Durch die bewusste Nicht – Involvierung der Mitarbeiter bei der


Projektplanung können oft Schwachstellen übersehen werden, die aber vor
Ort bekannt sind.

Bezogen auf den Schwerpunkt Prozessorientierung besteht die Gefahr,


dass die Kundenorientierung im Hintergrund geraten könnte und so in die
Richtung einer reinen Rationalisierung und Optimierung gearbeitet wird.
Prozessorientierung sollte nämlich nicht zum Selbstzweck werden, sondern
immer kundenspezifisch definiert und ausgerichtet sein. In diesem Bezug
sollte die ganze Vorgehensweise immer situationsgerecht und individuell
durchdacht sein und nicht auf standardisierte Modelle beruhen. Es wird
deswegen der Einsatz professioneller Berater zur Hilfe empfohlen, die als
„Mangelware“ bezeichnet werden. Aus diesem Grund wird nicht immer
eine kompetente Unterstützung und Beratung geleistet.

Abgesehen von den genannten Kritikpunkten besteht auch die Annahme,


dass BPR stark an die amerikanischen Gegebenheiten orientiert ist und
rein kulturell im europäischen Raum nicht dementsprechend realisierbar
ist.
6 Fazit

Business Process Reengineering zeichnet sich trotz der aufgezeigten


Schwachpunkte, als eine revolutionäre Managementkonzeption, die ihre
Schwerpunkte auf Innovationen und Kreativität setzt.
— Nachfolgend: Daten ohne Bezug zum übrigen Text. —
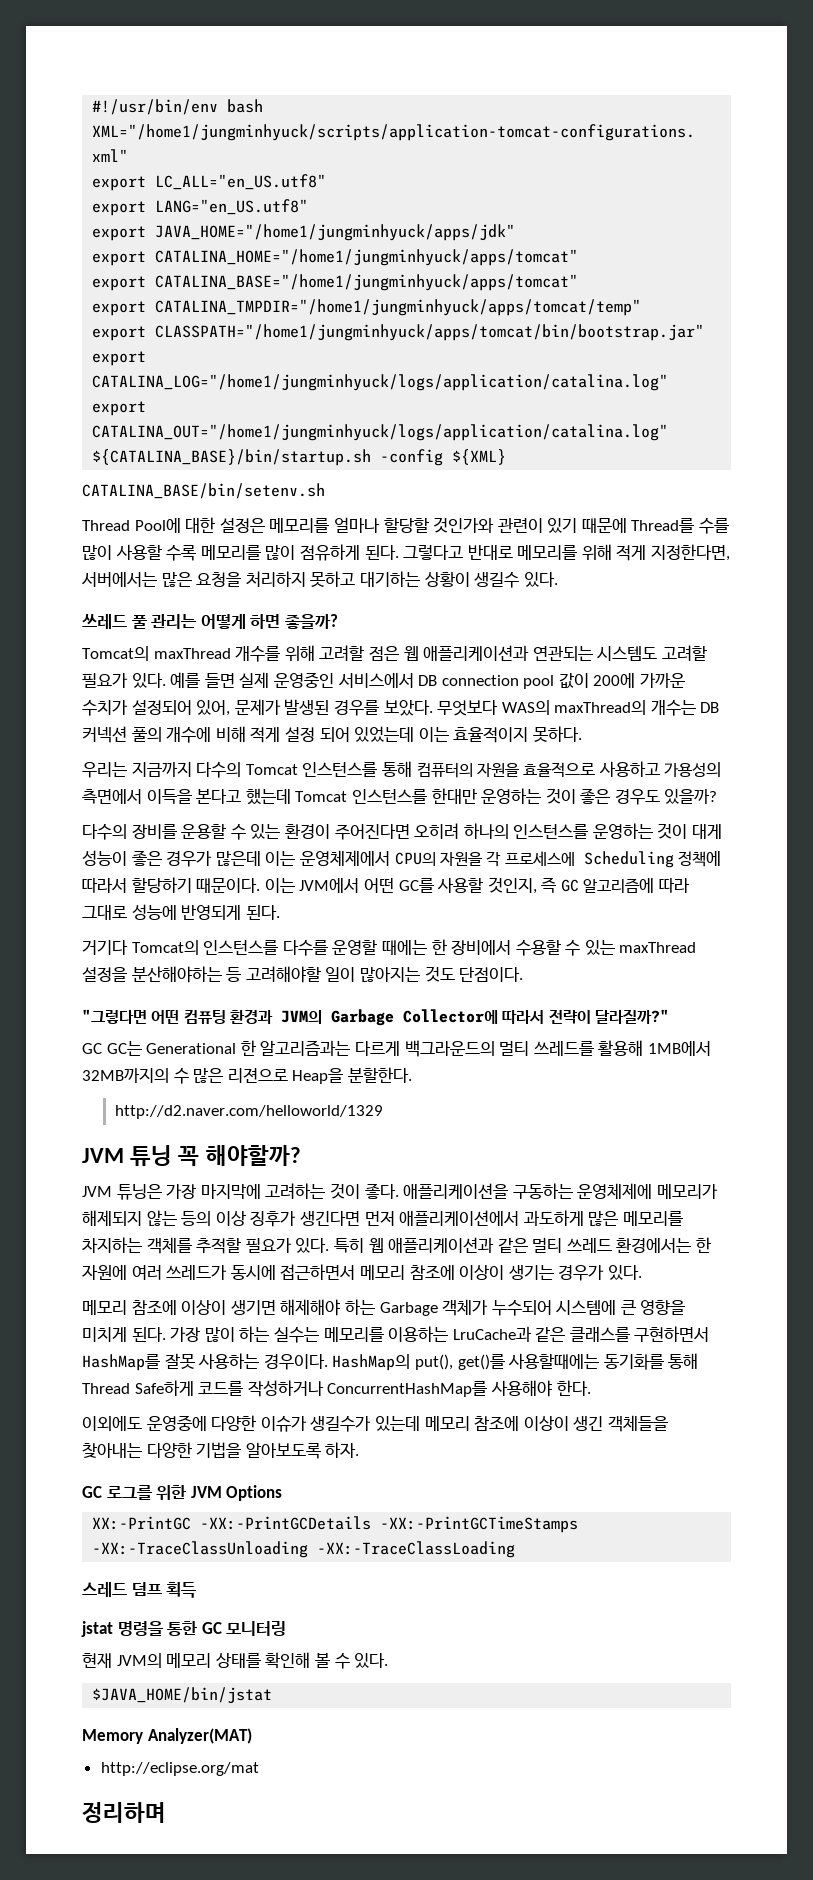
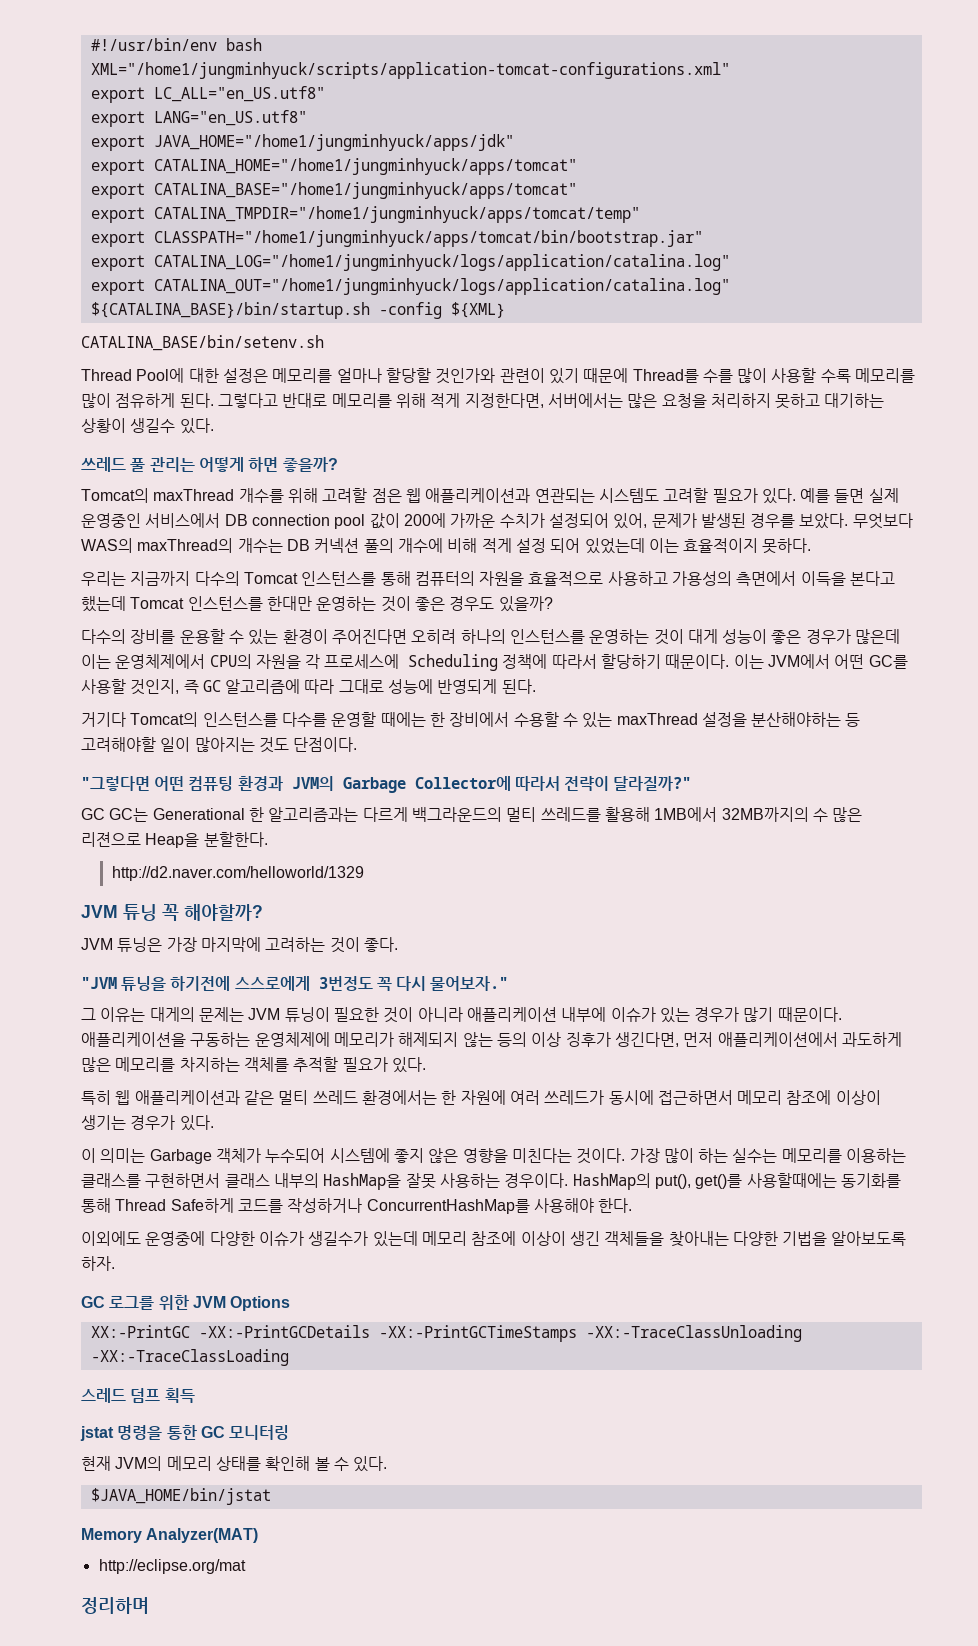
(399, 1191) none -> [81,976,509,991] [81,1007,842,1023] // "JVM 튜닝을 하기전에 스스로에게 3번정도 꼭 다시 물어보자." // 그 이유는 대게의 문제는 JVM 튜닝이 필요한 것이 아니라 애플리케이션 내부에 이슈가 있는 경우가 많기 때문이다.
[299,1211,360,1226] 생긴다면 -> [614,1032,679,1047] 생긴다면,
(330, 1245) none -> (426, 1065) //
[82,1299,686,1316] [82,1327,166,1342] 메모리 참조에 이상이 생기면 해제해야 하는 Garbage 객체가 누수되어 시스템에 큰 영향을 미치게 된다. -> [81,1148,626,1164] 이 의미는 Garbage 객체가 누수되어 시스템에 좋지 않은 영향을 미친다는 것이다.
[452,1326,710,1342] [82,1354,160,1371] LruCache과 같은 클래스를 구현하면서 HashMap를 -> [81,1173,402,1190] 클래스를 구현하면서 클래스 내부의 HashMap을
Das ist besonders
heute sehr wichtig – in einer Zeit, in der Unternehmen flexibel,
reaktionsschnell, wettbewerbsfähig, effizient und profitabel sein wollen,
müssen sie unbedingt die Bereitschaft sich zu ändern zeigen. Aufgrund der
wachsenden Kundenwünsche und – anforderungen ist es notwendig die
Bemühungen zu leisten, seine Zielgruppe zu kennen, auch sich radikal zu
ändern, um sich nicht einfach den Platz am Markt zu sichern, sondern den
besten Platz zu kriegen. In diesem Sinne setzt BPR seinen Schwerpunkt
nicht mehr in der Kosten- und Gewinnorientierung, sondern löst sich von
den alten Denkweisen ab, und eröffnet völlig neue Sichtweisen, wie ein
Unternehmen überhaupt arbeiten sollte. Auf jeden Fall, damit so ein
umfangreiches Konzept mit Erfolg gepriesen wird, muss es ganz genau
durchdacht und mit ganz viel Überzeugung erarbeitet werden.